General information
- Location: National Highway 200, Jajpur district, Odisha India
- Coordinates: 20°51′47″N 86°03′22″E﻿ / ﻿20.862952°N 86.05621°E
- Elevation: 25 m (82 ft)
- System: Passenger train station
- Owner: Indian Railways
- Operator: East Coast Railway
- Lines: Howrah–Chennai main line Kharagpur–Puri line
- Platforms: 3
- Tracks: 3

Construction
- Structure type: Standard (on ground station)

Other information
- Status: Functioning
- Station code: BRMI

History
- Opened: 1901
- Former names: East Coast State Railway

Services
| Preceding station | Indian Railways |  |  | Following station |
| Jakhapura Junction towards Howrah Junction |  | East Coast Railway zoneHowrah–Chennai main line |  | Jenapur towards Chennai Central |

= Brahmani railway station =

Railway station in Odisha, India

Brahmani railway station is a halt railway station on Kharagpur–Puri line, part of the Howrah–Chennai main line under Khurda Road railway division of East Coast Railway zone.
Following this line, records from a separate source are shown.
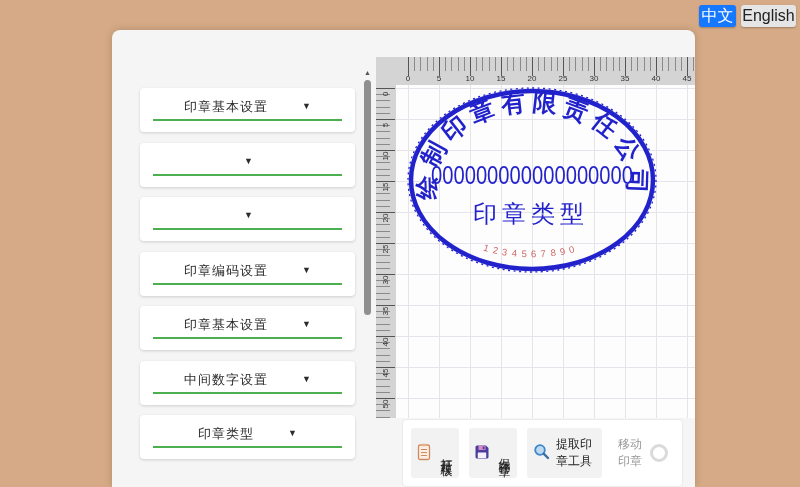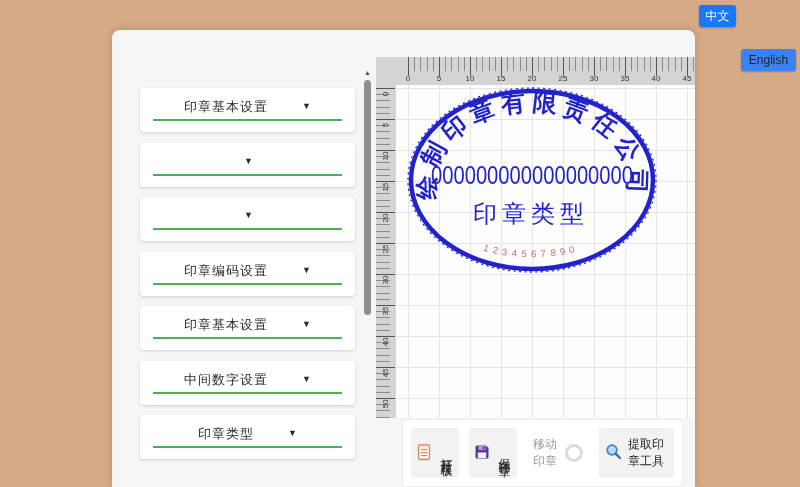--- a/index.html
+++ b/index.html
@@ -6,25 +6,25 @@
   html,body { width:800px; height:487px; overflow:hidden; }
   body {
     font-family:"Liberation Sans","DejaVu Sans",sans-serif;
     background:#d6aa86;
     position:relative;
   }
 
   
   .lang-btn {
     position:absolute; top:5px; height:22px; border:none; border-radius:3px;
-    font-size:12px; cursor:pointer; font-family:inherit;
+    font-size:16px; cursor:pointer; font-family:inherit;
     box-shadow:0 1px 2px rgba(0,0,0,.25);
   }
   .lang-zh { left:699px; width:37px; background:#1677ff; color:#fff; }
-  .lang-en { left:741px; width:55px; background:#3b82f6; color:#222;margin-top:44px; }
+  .lang-en { left:741px; width:55px; background:#e5e5e5; color:#222; }
 
   
   .panel {
     position:absolute; left:112px; top:30px; width:583px; height:457px;
     background:#f5f5f5; border-radius:8px 8px 0 0;
     box-shadow:0 0 8px rgba(0,0,0,.18);
   }
 
   
   .sidebar { position:absolute; left:28px; top:58px; width:215px; }
@@ -235,28 +235,28 @@
       <span>
         <svg width="16" height="16" viewBox="0 0 16 16">
           <path d="M1.5 3 A1.5 1.5 0 0 1 3 1.5 H12 L14.5 4 V13 A1.5 1.5 0 0 1 13 14.5 H3 A1.5 1.5 0 0 1 1.5 13 Z" fill="#4a3fa0"></path>
           <rect x="4.5" y="1.8" width="7" height="4.2" fill="#d98cc0"></rect>
           <rect x="8.7" y="2.5" width="1.8" height="2.8" fill="#4a3fa0"></rect>
           <rect x="3.8" y="8.5" width="8.4" height="5.6" rx="0.6" fill="#f5f0fa"></rect>
         </svg>
       </span>
       <span class="v-label">保存印章</span>
     </button>
-    <button class="tool-btn tb-move">
-      <span class="m-label">移动印章</span>
-      <span class="toggle-circle"></span>
-    </button>
     <button class="tool-btn tb-wide">
       <span>
         <svg width="17" height="17" viewBox="0 0 17 17">
           <circle cx="7" cy="7" r="4.8" fill="#bcd9f2" stroke="#3f86c9" stroke-width="1.8"></circle>
           <line x1="10.6" y1="10.6" x2="15" y2="15" stroke="#3a6ea5" stroke-width="2.4" stroke-linecap="round"></line>
         </svg>
       </span>
       <span class="w-label">提取印章工具</span>
     </button>
+    <button class="tool-btn tb-move">
+      <span class="m-label">移动印章</span>
+      <span class="toggle-circle"></span>
+    </button>
   </div>
 
 </div>
 
 </body></html>

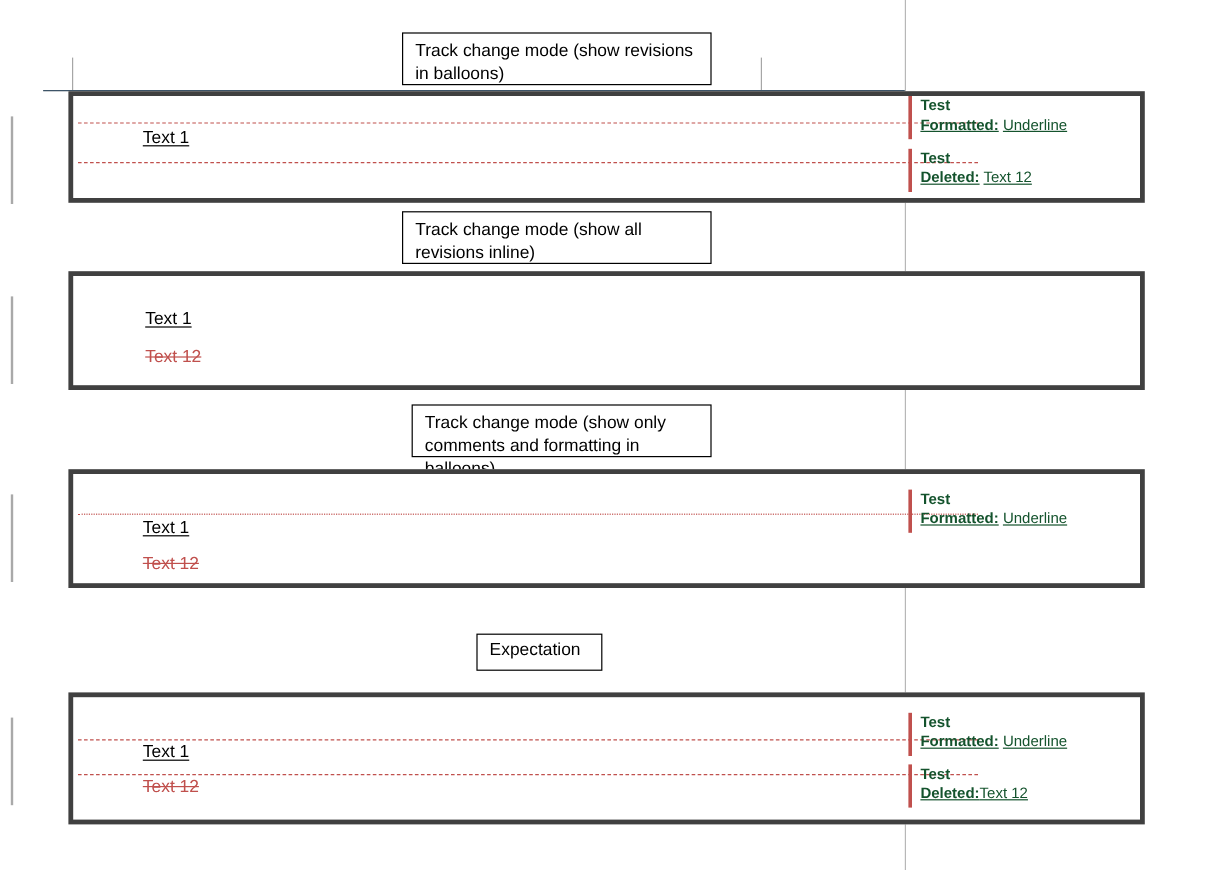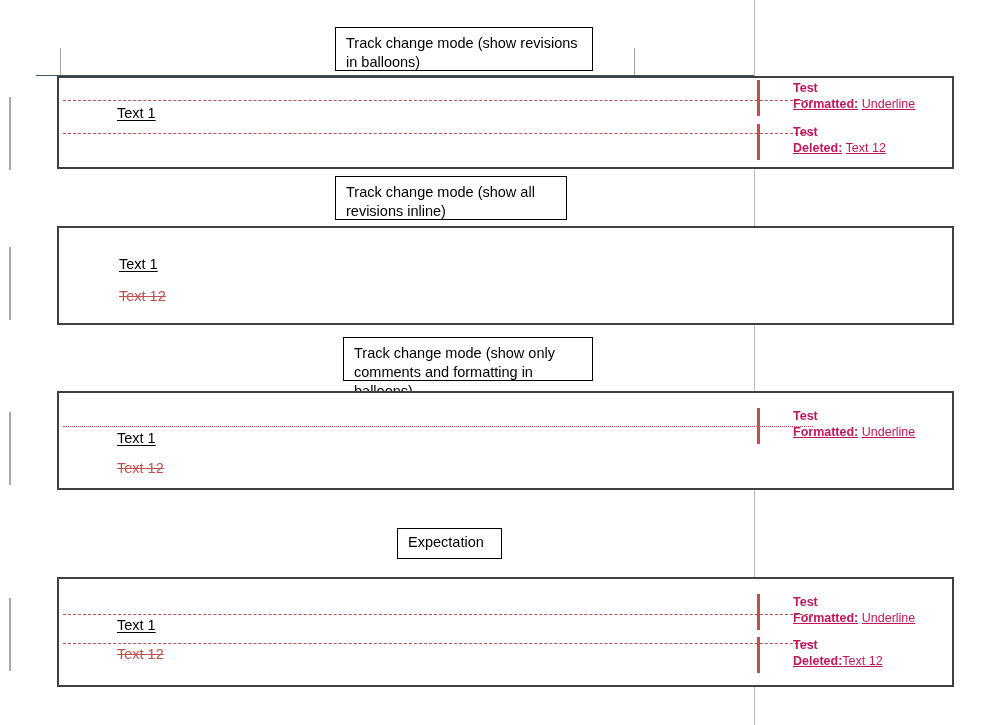--- a/index.html
+++ b/index.html
@@ -67,21 +67,21 @@
     color: #000000;
     font-size: 14.5px;
     line-height: 19px;
     padding: 6px 9px 6px 10px;
   }
 
   
   .doc-block {
     position: absolute;
     box-sizing: border-box;
-    border: 2px solid #404040;
+    border: 4px solid #404040;
     background: #ffffff;
   }
 
   .line {
     position: absolute;
     font-size: 14.5px;
     white-space: nowrap;
     color: #000000;
   }
   .line.ins {
@@ -114,23 +114,22 @@
     top: 0;
     width: 3px;
     background: #c0504d;
   }
   .balloon-body {
     position: absolute;
     left: 10px;
     top: 0;
     font-size: 12.5px;
     line-height: 16px;
-    color: #be185d;
+    color: #14532d;
     white-space: nowrap;
-    margin-left: 26px;
   }
   .balloon-author {
     font-weight: bold;
   }
   .balloon-kind {
     font-weight: bold;
     text-decoration: underline;
   }
   .balloon-value {
     font-weight: normal;
@@ -179,21 +178,21 @@
 </div>
 
 <div class="balloon" style="top:124px; height:36px;">
   <div class="balloon-bar" style="height:36px;"></div>
   <div class="balloon-body">
     <div class="balloon-author">Test</div>
     <div><span class="balloon-kind">Deleted:</span> <span class="balloon-value">Text 12</span></div>
   </div>
 </div>
 
-<div class="label-box" style="left:335px; top:176px; width:232px; height:44px;">Track change mode (show all revisions inline)</div>
+<div class="label-box" style="left:335px; top:176px; width:258px; height:44px;">Track change mode (show all revisions inline)</div>
 
 <div class="change-bar" style="top:247px; height:73px;"></div>
 
 <div class="doc-block" style="left:57px; top:226px; width:897px; height:99px;">
   <div class="line ins" style="left:60px; top:28px;">Text 1</div>
   <div class="line del" style="left:60px; top:60px;">Text 12</div>
 </div>
 
 <div class="label-box" style="left:343px; top:337px; width:250px; height:44px;">Track change mode (show only comments and formatting in balloons)</div>
 

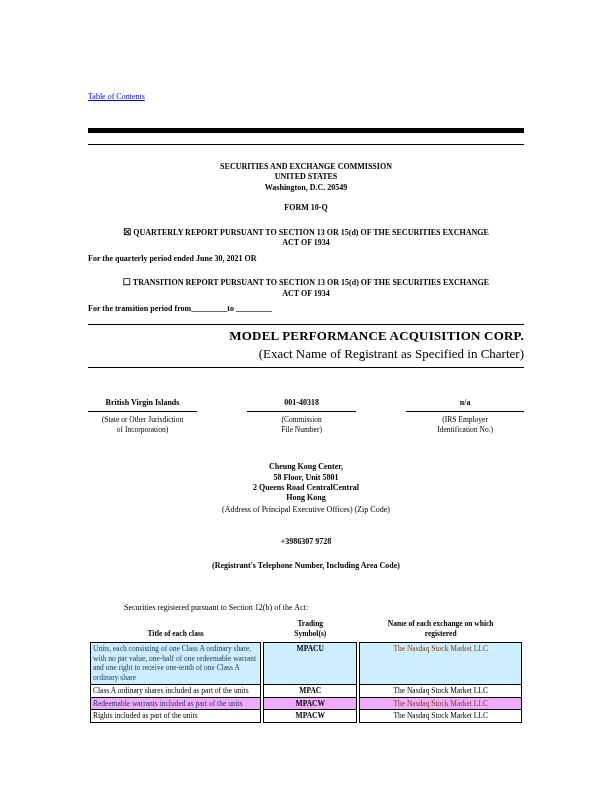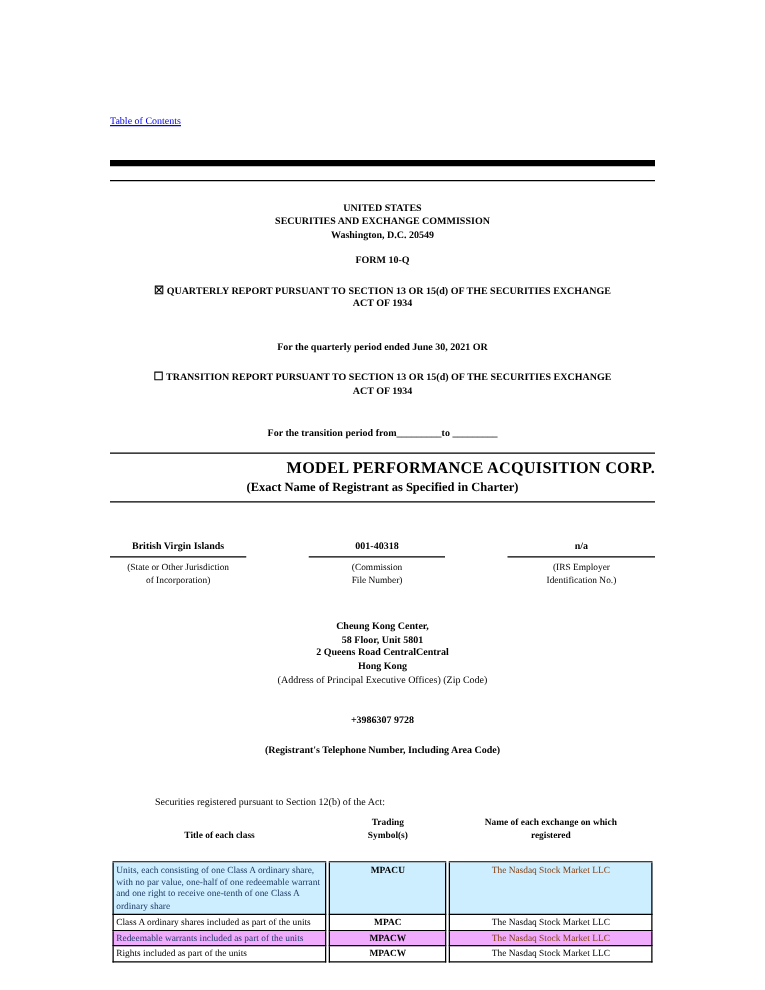--- a/index.html
+++ b/index.html
@@ -16,43 +16,43 @@
     font-size:8px; cursor:pointer;
   }
   .rule-thick { height:4.5px; background:#000; margin-top:26px; }
   .rule-thin  { height:1.2px; background:#000; margin-top:11px; }
   .center { text-align:center; }
   .pre { white-space:pre-line; }
   .hdr-block { margin-top:17px; font-weight:bold; }
   .form-title { margin-top:10px; font-weight:bold; text-align:center; }
   .chk-block { margin-top:13px; text-align:center; font-weight:bold; }
   .chk-icon { font-size:9px; }
-  .period-line { margin-top:24px; text-align:center; font-weight:bold; }
+  .period-line { margin-top:5px; font-weight:bold; }
   .name-rule { height:1px; background:#000; margin-top:9px; }
   .company-name { margin-top:3px; text-align:right; font-weight:bold; font-size:13px; letter-spacing:0.2px; }
-  .name-caption { margin-top:2px; text-align:center; font-size:10px;font-weight:bold; }
+  .name-caption { margin-top:2px; text-align:right; font-size:13px; }
   .name-rule2 { height:1px; background:#000; margin-top:4px; }
   .cols-row { margin-top:30px; display:flex; justify-content:space-between; }
   .col { text-align:center; }
   .col-1 { width:25%; } .col-2 { width:25%; } .col-3 { width:27%; }
   .col-value { font-weight:bold; border-bottom:1px solid #000; padding-bottom:2px; }
   .col-label { margin-top:3px; font-size:7.5px; white-space:pre-line; }
   .address-block { margin-top:28px; text-align:center; font-weight:bold; }
   .address-caption { margin-top:1px; text-align:center; font-weight:normal; }
   .phone-block { margin-top:22px; text-align:center; font-weight:bold; }
   .phone-caption { margin-top:13px; text-align:center; font-weight:bold; }
   .sec-intro { margin-top:32px; padding-left:36px; }
   .sec-table {
     width:100%; margin-top:6px;
     border-collapse:separate; border-spacing:2px 0;
     font-size:7.5px; line-height:1.3;
   }
   .sec-table th {
     font-weight:bold; text-align:center; vertical-align:bottom;
-    border-bottom:1px solid #000; white-space:pre-line; padding-bottom:16px;
+    border-bottom:1px solid #000; white-space:pre-line; padding-bottom:3px;
   }
   .sec-table td {
     border:1px solid #000; border-top:none;
     padding:1px 2px; vertical-align:top;
   }
   .title-cell { text-align:left; }
   .sym-cell { text-align:center; font-weight:bold; vertical-align:middle; }
   .exch-cell { text-align:center; vertical-align:middle; }
   tr.hl .title-cell { color:#1f3864; }
   tr.hl .exch-cell { color:#843c0c; }
@@ -61,22 +61,22 @@
 <body>
 
 <div class="page">
 
   <a class="toc-link" style="color: rgb(0, 0, 238);">Table of Contents</a>
 
   <div class="rule-thick"></div>
   <div class="rule-thin"></div>
 
   <div class="hdr-block center">
+    <div>SECURITIES AND EXCHANGE COMMISSION</div>
     <div>UNITED STATES</div>
-    <div>SECURITIES AND EXCHANGE COMMISSION</div>
     <div>Washington, D.C. 20549</div>
   </div>
 
   <div class="form-title">FORM 10-Q</div>
 
   <div class="chk-block">
     <span class="chk-icon">☒</span>
     <span class="pre">QUARTERLY REPORT PURSUANT TO SECTION 13 OR 15(d) OF THE SECURITIES EXCHANGE
 ACT OF 1934</span>
   </div>

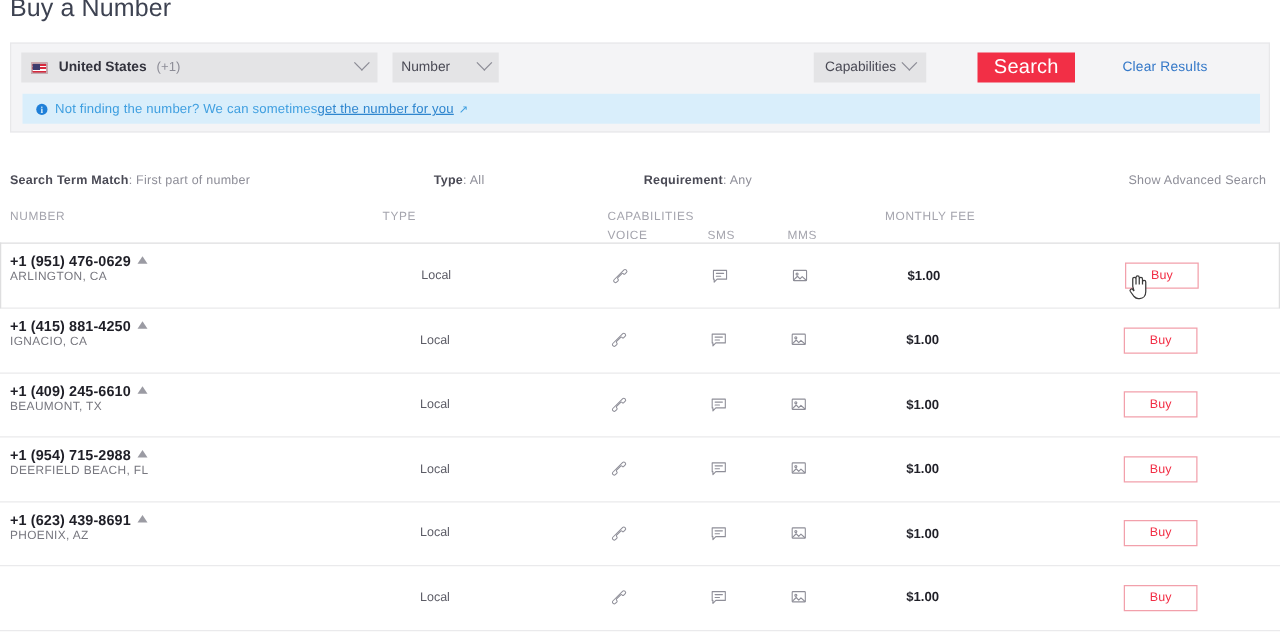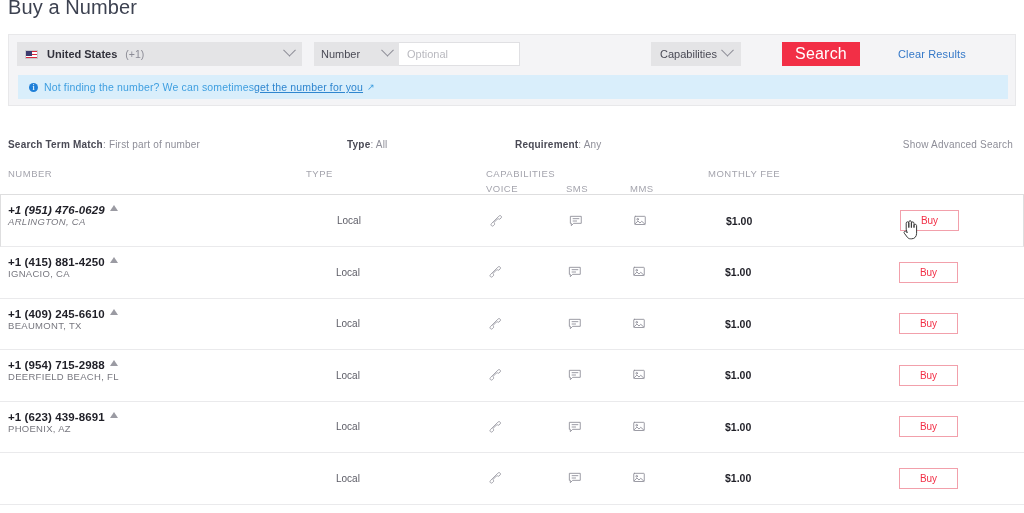--- a/index.html
+++ b/index.html
@@ -173,21 +173,21 @@
     border-bottom: 1px solid #eaeaec;
     display: flex; align-items: center;
   }
   .row.first {
     border: 1px solid #dededf;
     border-bottom-color:#eaeaec;
     height: 53px;
   }
 
   .c-number { position:absolute; left:8px; top: 9px; }
-  .row.first .c-number { left: 7px; font-style: italic; }
+  .row.first .c-number { left: 7px; }
   .num-line { display:flex; align-items:flex-start; }
   .num {
     font-size: 11.5px; font-weight: bold; color:#1f1f27;
     letter-spacing: .1px;
   }
   .addr-icon {
     margin-left: 5px; margin-top: 1px;
     width: 0; height: 0;
     border-left: 4px solid transparent;
     border-right: 4px solid transparent;
@@ -244,21 +244,20 @@
         <span class="country-name">United States</span>
         <span class="country-code">(+1)</span>
         <span class="caret"></span>
       </div>
 
       <div class="number-select">
         <span class="lbl">Number</span>
         <span class="caret"></span>
       </div>
 
-      <input class="optional-input" type="text" placeholder="Optional" style="">
 
       <div class="capabilities-select">
         <span class="lbl">Capabilities</span>
         <span class="caret"></span>
       </div>
 
       <button class="search-button">Search</button>
 
       <div class="clear-results">Clear Results</div>
     </div>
It is situated beside National Highway 200 in Jajpur district in the Indian state of Odisha.

==History==
In between 1893 and 1896 the East Coast State Railway constructed Howrah–Chennai main line. Kharagpur–Puri branch was finally opened for public in 1901. The route was electrified in several phases. In 2005, Howrah–Chennai route was completely electrified.